Gallery, Jorgensen Auditorium, University of Connecticut, 1970
A note on David Hayes
It is not from any ordinary depths that the art of David Hayes presents itself. Rather, his work seems to come, and profoundly, from surfaces, the surfaces of his life perhaps as much as of the earth around him. There are recesses to surfaces as well, of course, and it is in these that the finds the potentials of his art.
This is the sculpture of a hard man. Although never austere, the firmness of everything hits you immediately: everything is full-blown, hard. There is simply nothing that is allowed to be cute - and how pleasing that fact is in itself in a country so greedy for cuteness these days in its op/pop/slop arts, its news, its scene etc.
Why David Hayes appears so happily clear of such (and so clearly happy) in almost all his work is a good question (even his woodcuts for the book, Varmint Q., which are often very funny, never slip into the buffoonery/cartoonery of so much modern illustration). Perhaps it has something to do with the fact that he is a religious man (it is still the custom at his house to say Grace at the table) - surely there is some spiritual conviction, admittedly hard to define, that seems to support the whole unshakeable tone of his work. One could not imagine him finding it easy to fly off on the latest technical distraction. He has roots, and he moves slowly.
In part because of this strength, there is a look of the "classic" in his work, and while classic has nothing to do with age, there is even a sense of antiquity - that these are figures out of another time, even millennia previous, when the world was a more convinced, and convincing, place: the pile-on effect for instance of Two Blue Forms (1966) - ancient bodies, ancient shields - the blunt balance of Chimera #3 (1968) as if it could have been ridden into battle by some little king of Sumer, or the Fiddler Crab (1968), as if emerged, somehow in steel, from Pleistocene.
But these are not figures from any other time, or any other world, they are our own, and there is even something frightening, stark, in them, that we cannot honestly project away from us, as somehow not part of our own rather terrifying earth. Two Interlocking Forms (1968), for instance, interlock with a thud that is bonecrushing to behold, in spite of the actual grace and achievement of its standing. Why is this? Perhaps because Hayes is able to produce in all these dark and heavy contours a sense of finality, a remarkable sense of certainty - as if nothing here could be budged or moved. Everything finished and at rest, a kind of thickness over it all, like nothing new has happened for thousands of years, a stasis.

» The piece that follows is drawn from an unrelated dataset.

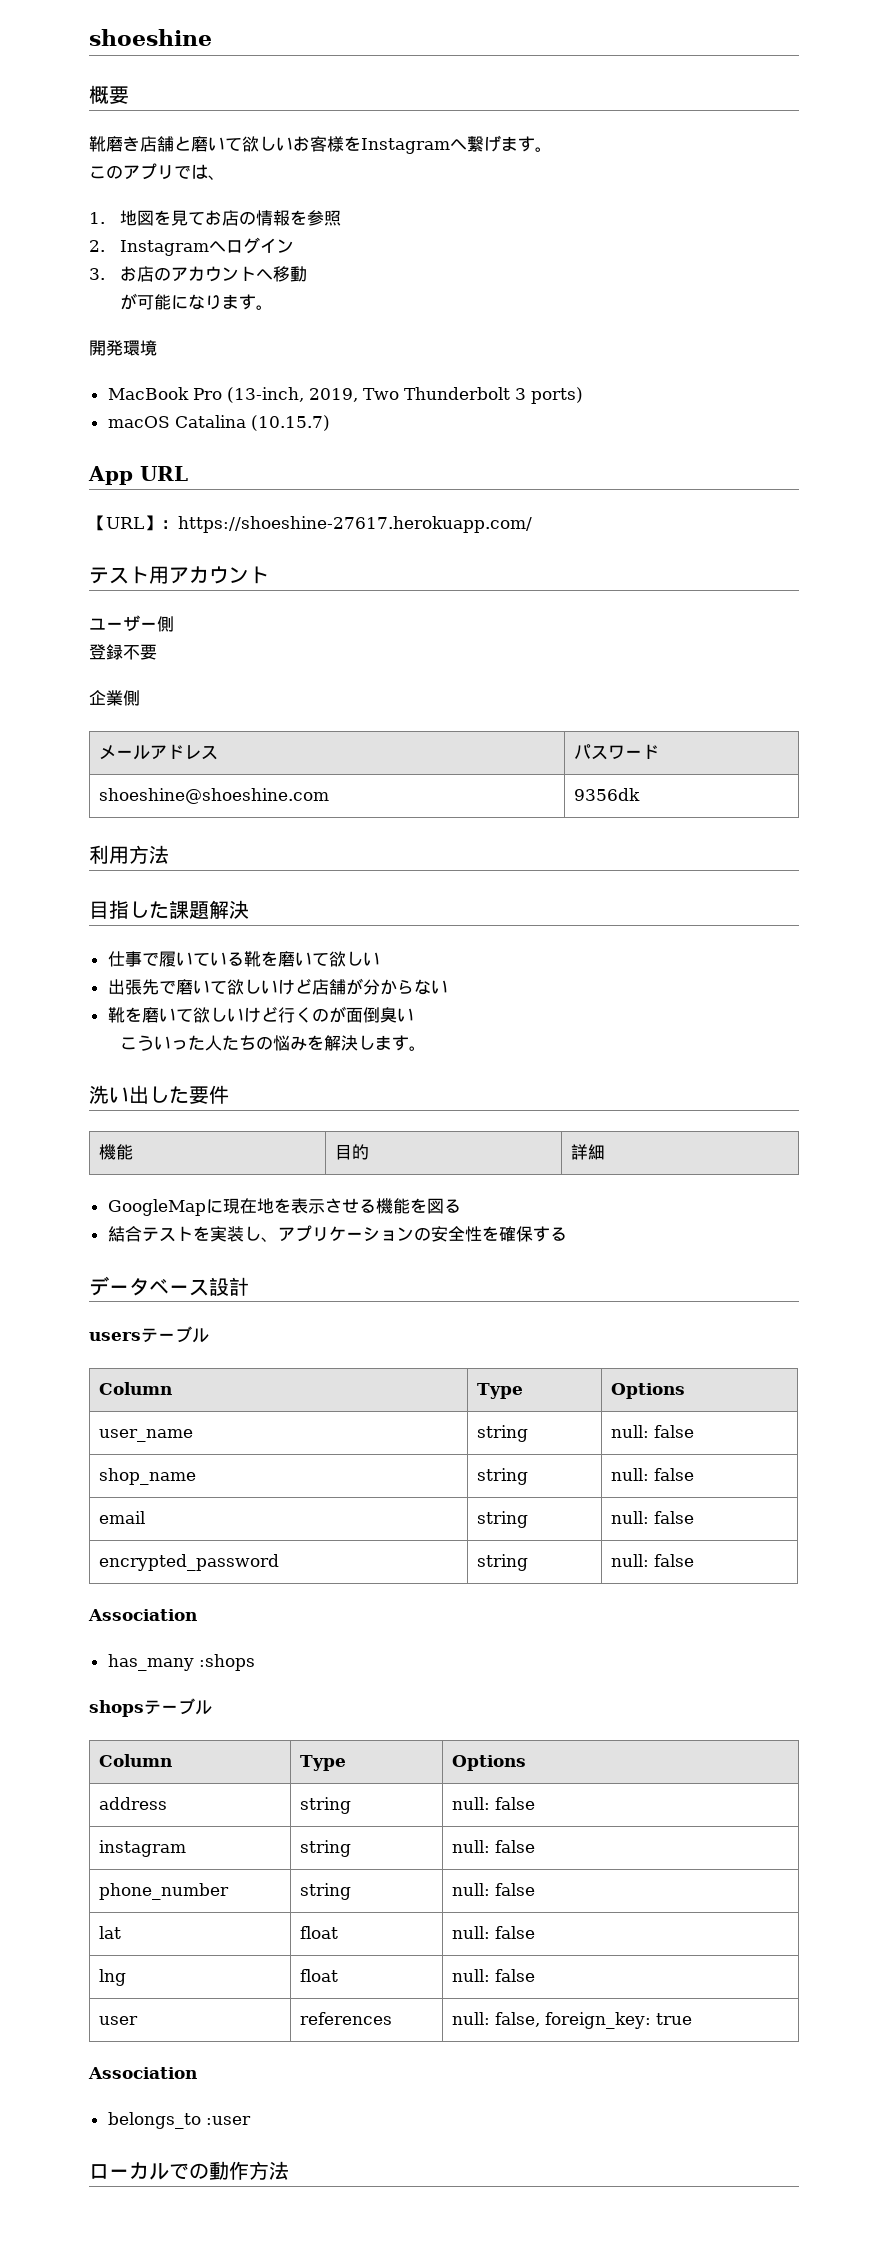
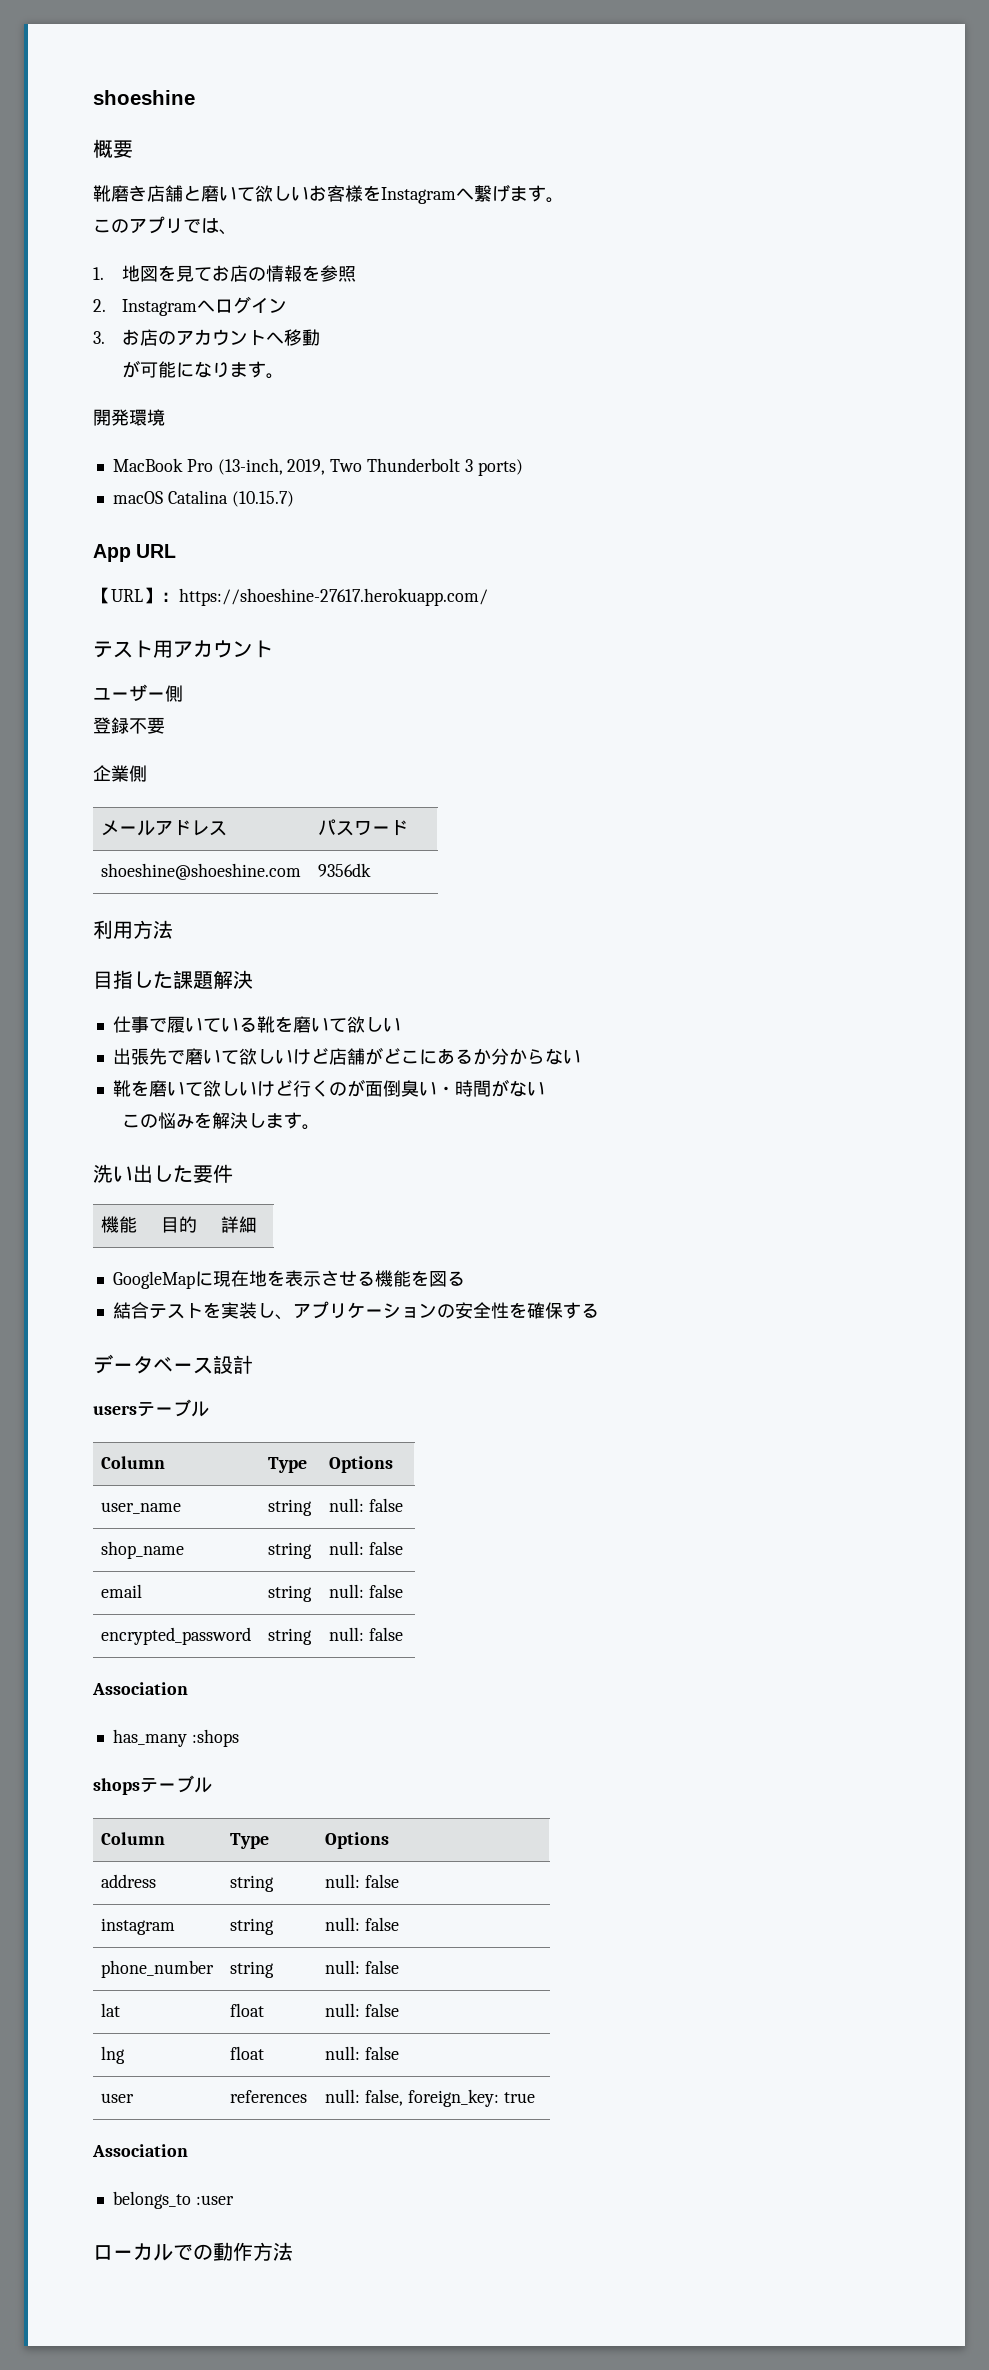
(363, 986) none -> [382,1048,491,1065] どこにあるか
[120,1035,257,1051] // こういった人たち -> [436,1079,545,1097] [121,1114,140,1128] ・時間がない // こ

Even in the more colorful schemes of his ceramics and rugs this seems true. The colors always come in grand immutable globs or chunks, often in design quite similar to the steel sculptures, whose firmness and solidity they immediately share. And their subtlety too is in their surfaces, in the brief recesses and hollows that rise, it would appear, from some forceful inability to flow smoothly into each other. Resistance is what they are about, for they touch, and their colors are very satisfying, but they do not ever deliberately connect, piece by piece, as if there were some blood, some on-going power in their existence.
Yet isn't it strange that there is no temptation, as one looks at all this immobility, to give it a push! To try to move what is so gracefully immovable! One imagines how exceptional the resources of an artist must be for this condition to be so, that in such a way the art itself moves us, and so very effectively.